--- Listed entries ---

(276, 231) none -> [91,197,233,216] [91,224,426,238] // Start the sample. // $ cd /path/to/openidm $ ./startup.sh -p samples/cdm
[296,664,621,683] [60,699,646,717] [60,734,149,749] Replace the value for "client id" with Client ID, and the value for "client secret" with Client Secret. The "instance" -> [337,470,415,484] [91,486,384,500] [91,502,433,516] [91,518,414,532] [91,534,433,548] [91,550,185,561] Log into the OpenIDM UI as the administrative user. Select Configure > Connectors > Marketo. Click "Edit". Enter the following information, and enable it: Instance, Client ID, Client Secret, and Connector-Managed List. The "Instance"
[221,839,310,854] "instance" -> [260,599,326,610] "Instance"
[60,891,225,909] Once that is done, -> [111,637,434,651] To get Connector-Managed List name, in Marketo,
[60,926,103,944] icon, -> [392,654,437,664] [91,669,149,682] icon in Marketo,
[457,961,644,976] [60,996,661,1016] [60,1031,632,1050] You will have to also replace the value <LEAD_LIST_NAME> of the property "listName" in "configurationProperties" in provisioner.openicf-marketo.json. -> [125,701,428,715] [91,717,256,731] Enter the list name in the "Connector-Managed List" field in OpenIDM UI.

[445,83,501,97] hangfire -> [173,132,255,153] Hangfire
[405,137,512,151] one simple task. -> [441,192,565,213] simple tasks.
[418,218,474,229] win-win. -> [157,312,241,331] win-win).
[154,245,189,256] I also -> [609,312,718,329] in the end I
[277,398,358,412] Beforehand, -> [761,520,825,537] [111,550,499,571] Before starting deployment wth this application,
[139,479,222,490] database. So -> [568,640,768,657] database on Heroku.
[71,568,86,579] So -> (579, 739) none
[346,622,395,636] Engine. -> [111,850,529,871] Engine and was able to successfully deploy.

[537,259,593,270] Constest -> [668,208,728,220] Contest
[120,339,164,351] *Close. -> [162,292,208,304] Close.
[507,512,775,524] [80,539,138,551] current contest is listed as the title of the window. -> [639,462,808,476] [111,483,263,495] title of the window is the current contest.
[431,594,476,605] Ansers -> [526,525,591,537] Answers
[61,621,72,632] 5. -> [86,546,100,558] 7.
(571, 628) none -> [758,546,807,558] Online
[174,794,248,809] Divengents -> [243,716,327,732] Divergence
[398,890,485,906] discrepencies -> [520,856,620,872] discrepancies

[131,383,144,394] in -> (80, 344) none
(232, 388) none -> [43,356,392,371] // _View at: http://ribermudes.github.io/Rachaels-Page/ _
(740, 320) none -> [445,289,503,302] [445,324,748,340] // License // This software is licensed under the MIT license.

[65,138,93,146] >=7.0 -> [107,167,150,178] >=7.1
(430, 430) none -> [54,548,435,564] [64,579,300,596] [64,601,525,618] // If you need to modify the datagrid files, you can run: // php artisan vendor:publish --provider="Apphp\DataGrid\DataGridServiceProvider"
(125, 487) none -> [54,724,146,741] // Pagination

---

Please retype, with no changes, the lines that run from the first line of the entries to the line with "[405,137,512,151] one simple", both ends included.

Task output:
(276, 231) none -> [91,197,233,216] [91,224,426,238] // Start the sample. // $ cd /path/to/openidm $ ./startup.sh -p samples/cdm
[296,664,621,683] [60,699,646,717] [60,734,149,749] Replace the value for "client id" with Client ID, and the value for "client secret" with Client Secret. The "instance" -> [337,470,415,484] [91,486,384,500] [91,502,433,516] [91,518,414,532] [91,534,433,548] [91,550,185,561] Log into the OpenIDM UI as the administrative user. Select Configure > Connectors > Marketo. Click "Edit". Enter the following information, and enable it: Instance, Client ID, Client Secret, and Connector-Managed List. The "Instance"
[221,839,310,854] "instance" -> [260,599,326,610] "Instance"
[60,891,225,909] Once that is done, -> [111,637,434,651] To get Connector-Managed List name, in Marketo,
[60,926,103,944] icon, -> [392,654,437,664] [91,669,149,682] icon in Marketo,
[457,961,644,976] [60,996,661,1016] [60,1031,632,1050] You will have to also replace the value <LEAD_LIST_NAME> of the property "listName" in "configurationProperties" in provisioner.openicf-marketo.json. -> [125,701,428,715] [91,717,256,731] Enter the list name in the "Connector-Managed List" field in OpenIDM UI.

[445,83,501,97] hangfire -> [173,132,255,153] Hangfire
[405,137,512,151] one simple task. -> [441,192,565,213] simple tasks.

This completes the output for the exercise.